Problem details:
Every line in the data below that includes "font" belongs in the answer, copied as it stands.

Data:
*** Block opens ***

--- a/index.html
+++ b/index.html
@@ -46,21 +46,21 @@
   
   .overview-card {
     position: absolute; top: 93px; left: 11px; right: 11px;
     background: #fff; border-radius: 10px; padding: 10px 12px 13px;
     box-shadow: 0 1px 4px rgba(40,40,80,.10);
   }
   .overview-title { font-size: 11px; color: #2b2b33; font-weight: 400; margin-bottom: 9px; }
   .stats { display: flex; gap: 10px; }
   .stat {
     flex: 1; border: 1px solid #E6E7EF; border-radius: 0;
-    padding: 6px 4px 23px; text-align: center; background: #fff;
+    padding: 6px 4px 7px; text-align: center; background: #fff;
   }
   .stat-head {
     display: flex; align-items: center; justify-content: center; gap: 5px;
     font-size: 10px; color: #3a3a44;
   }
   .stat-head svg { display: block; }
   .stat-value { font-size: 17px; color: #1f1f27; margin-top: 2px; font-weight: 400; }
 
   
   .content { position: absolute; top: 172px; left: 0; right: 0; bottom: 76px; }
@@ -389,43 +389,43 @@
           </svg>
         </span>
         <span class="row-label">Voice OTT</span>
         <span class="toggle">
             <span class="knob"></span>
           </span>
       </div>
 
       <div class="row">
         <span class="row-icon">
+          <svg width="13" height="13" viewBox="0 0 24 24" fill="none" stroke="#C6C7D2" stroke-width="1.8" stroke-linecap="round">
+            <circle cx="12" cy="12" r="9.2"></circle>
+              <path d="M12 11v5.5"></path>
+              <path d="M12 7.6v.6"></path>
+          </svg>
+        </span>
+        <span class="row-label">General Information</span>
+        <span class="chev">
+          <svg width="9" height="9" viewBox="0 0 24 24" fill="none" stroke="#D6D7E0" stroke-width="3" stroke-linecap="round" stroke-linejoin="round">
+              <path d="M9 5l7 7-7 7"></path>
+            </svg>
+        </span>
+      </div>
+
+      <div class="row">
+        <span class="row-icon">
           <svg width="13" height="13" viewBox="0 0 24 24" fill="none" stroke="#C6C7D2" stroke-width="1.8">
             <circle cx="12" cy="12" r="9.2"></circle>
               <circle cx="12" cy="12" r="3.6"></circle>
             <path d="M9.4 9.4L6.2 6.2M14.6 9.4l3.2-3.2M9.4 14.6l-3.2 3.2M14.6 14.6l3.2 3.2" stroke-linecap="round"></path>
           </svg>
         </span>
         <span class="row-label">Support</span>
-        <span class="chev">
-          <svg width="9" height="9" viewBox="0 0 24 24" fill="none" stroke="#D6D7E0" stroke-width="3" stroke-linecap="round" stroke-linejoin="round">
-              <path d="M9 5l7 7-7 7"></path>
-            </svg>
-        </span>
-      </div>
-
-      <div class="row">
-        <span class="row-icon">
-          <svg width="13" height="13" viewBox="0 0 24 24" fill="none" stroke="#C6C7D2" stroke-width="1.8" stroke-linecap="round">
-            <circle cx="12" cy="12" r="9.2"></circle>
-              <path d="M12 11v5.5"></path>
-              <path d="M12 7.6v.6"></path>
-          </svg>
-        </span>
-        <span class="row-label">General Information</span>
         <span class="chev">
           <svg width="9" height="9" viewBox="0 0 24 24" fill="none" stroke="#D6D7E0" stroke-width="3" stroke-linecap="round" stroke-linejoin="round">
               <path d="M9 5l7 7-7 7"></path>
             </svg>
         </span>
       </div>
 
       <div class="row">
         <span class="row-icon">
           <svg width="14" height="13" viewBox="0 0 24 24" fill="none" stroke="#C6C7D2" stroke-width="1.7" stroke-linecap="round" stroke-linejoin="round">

*** Block closes ***

Exercise output:
   .overview-title { font-size: 11px; color: #2b2b33; font-weight: 400; margin-bottom: 9px; }
     font-size: 10px; color: #3a3a44;
   .stat-value { font-size: 17px; color: #1f1f27; margin-top: 2px; font-weight: 400; }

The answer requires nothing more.